We smile at one another and then look away, fall into a silence which may or may not be comfortable, I cannot tell. The woman watches her son, and I watch with her as he scoops piles of sand into his digger, dumps them behind him, creating a hole on one side, a mound on the other.
‘He’s very sweet. How old is he?’ My words take me by surprise, as if they have chosen to leave my lips without prior consultation.
‘Just turned three, last month. He certainly has his moments. Have you got kids?’
I shake my head, my chest swelling with a feeling I cannot put a name to.
‘It’s a lovely park, isn’t it?’ The woman looks around, checks on her son before turning back to me. ‘I’m Zahira.’ Her voice is gentle, and she places the flat of her palm on her chest as she introduces herself, her manicured nails crisp against her white t-shirt. She is about the same age as me, perhaps a few years younger, dark hair sitting in sleek, straight lines just below her shoulders. Her eyes are watchful, intelligent, her skin flawless. A thin black pencil line shapes the top of her eyes, a light sheen of blusher across her cheeks. She is objectively beautiful, and next to her I am acutely aware of my own shabbiness: my face free of make-up, pasty with sleeplessness, shadows hanging beneath my eyes like crescent bruises.
‘I’m Anna. Anna Bradshaw.’ I state my full name as if to affirm my identity and yet there is something uncanny in it, as though I have not yet earned the right to say it out loud. ‘It’s only the second time I’ve been here but, yes, I really like it.’ Even as I speak, it strikes me as probably untrue. Stephen and I have lived in our house for over a year: I imagine we must have walked through this park many times.
‘Mama! Look!’
We both turn our heads to where Zahira’s son is pointing to the mound of sand he has created, a twig stuck in the top. ‘I made a castle!’

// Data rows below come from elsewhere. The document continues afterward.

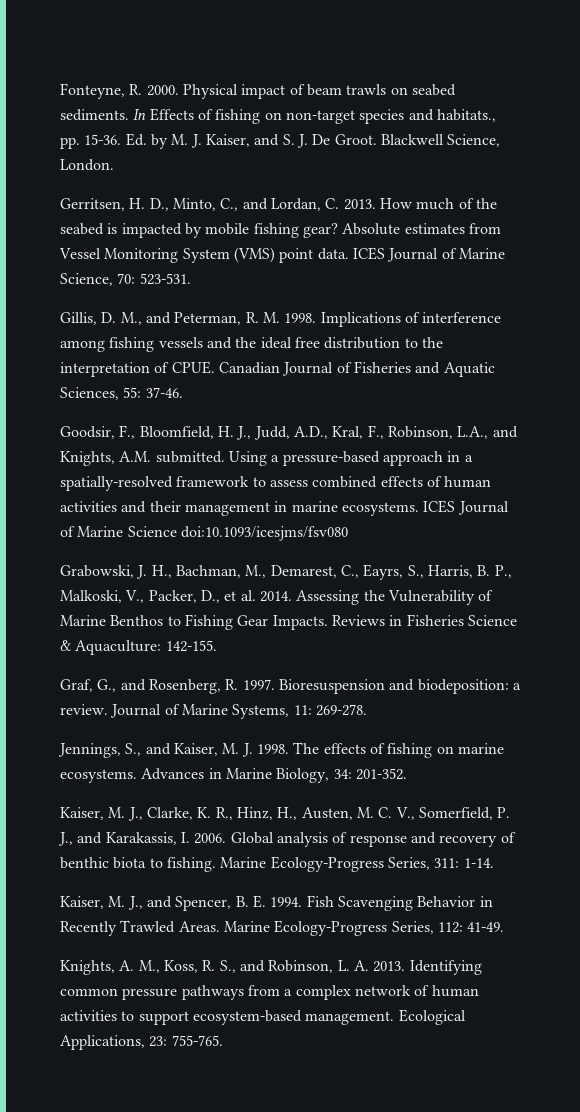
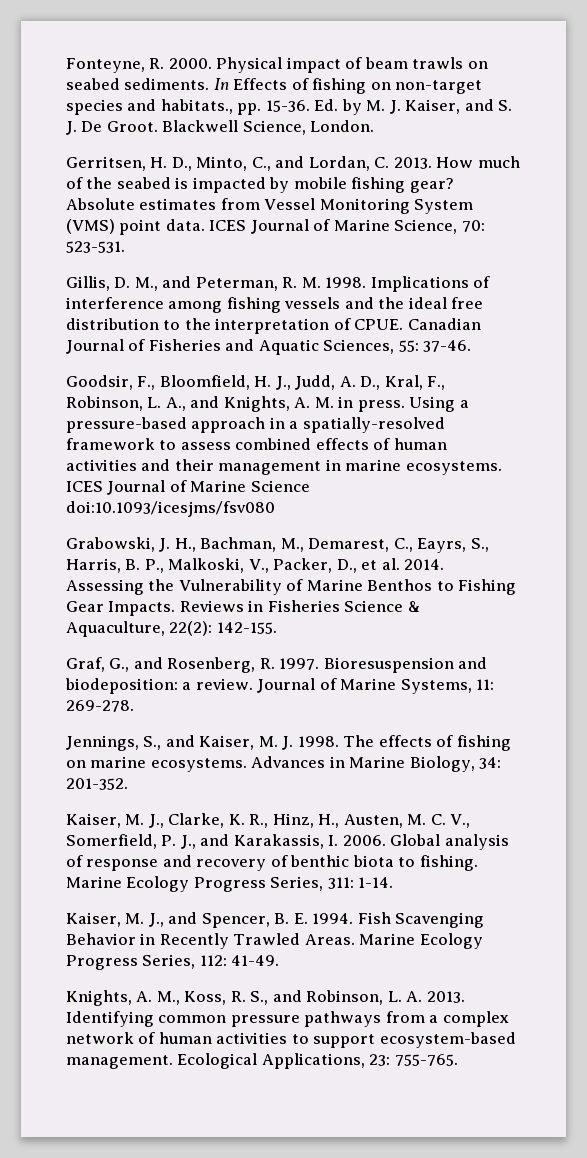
- Goodsir, F., Bloomfield, H. J., Judd, A.D., Kral, F., Robinson, L.A., and Knights, A.M. submitted.
+ Goodsir, F., Bloomfield, H. J., Judd, A. D., Kral, F., Robinson, L. A., and Knights, A. M. in press.
- Reviews in Fisheries Science & Aquaculture: 142-155.
+ Reviews in Fisheries Science & Aquaculture, 22(2): 142-155.
- Marine Ecology-Progress Series, 311: 1-14.
+ Marine Ecology Progress Series, 311: 1-14.
- Marine Ecology-Progress Series, 112: 41-49.
+ Marine Ecology Progress Series, 112: 41-49.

‘Well done, little bear. What are you going to build next?’
The boy places a finger on his chin, gazes up at the sky, thinks for a few seconds before responding. ‘A choo-choo train!’
Zahira laughs. ‘Okay, I’ll come and have a look when you’re done.’ She turns back to me, leans against the arm of the bench. ‘So have you not lived around here long?’
I think about her question, realise there are two possible answers: the factual and the experiential. ‘I’ve lived here for over a year, but I had an accident recently and lost my memory so I don’t remember anything about it.’ It is barely a chapter of my story and yet I feel as though I am standing at the top of a cliff as a strong wind threatens to force me over the edge.
‘God, I’m so sorry. That sounds awful. Are you okay?’ She glances towards her son, then looks back at me.
I am about to nod, offer a platitudinal response, but then something shifts inside me, and the confusion about all that has happened suddenly feels unwieldy. Before I have time to consider it, the story is spilling from my lips, as though it knows the way and has no need for me to guide it. And even while I am telling this woman about the events of the past six days – about the crash and the concussion, the amnesia and the hospital, Stephen and the house and the life I do not remember – a voice in my head is telling me I am being absurd, unburdening myself to a complete stranger. And yet I do not stop, cannot stop, this need to confide so great that I have no power against it.
When I finish, I feel exhausted, spent. The telling has taken no more than a few minutes and yet I feel as though I have reached the end of a marathon. But there is also a sense of relief, like plunging into the sea on a hot summer’s day.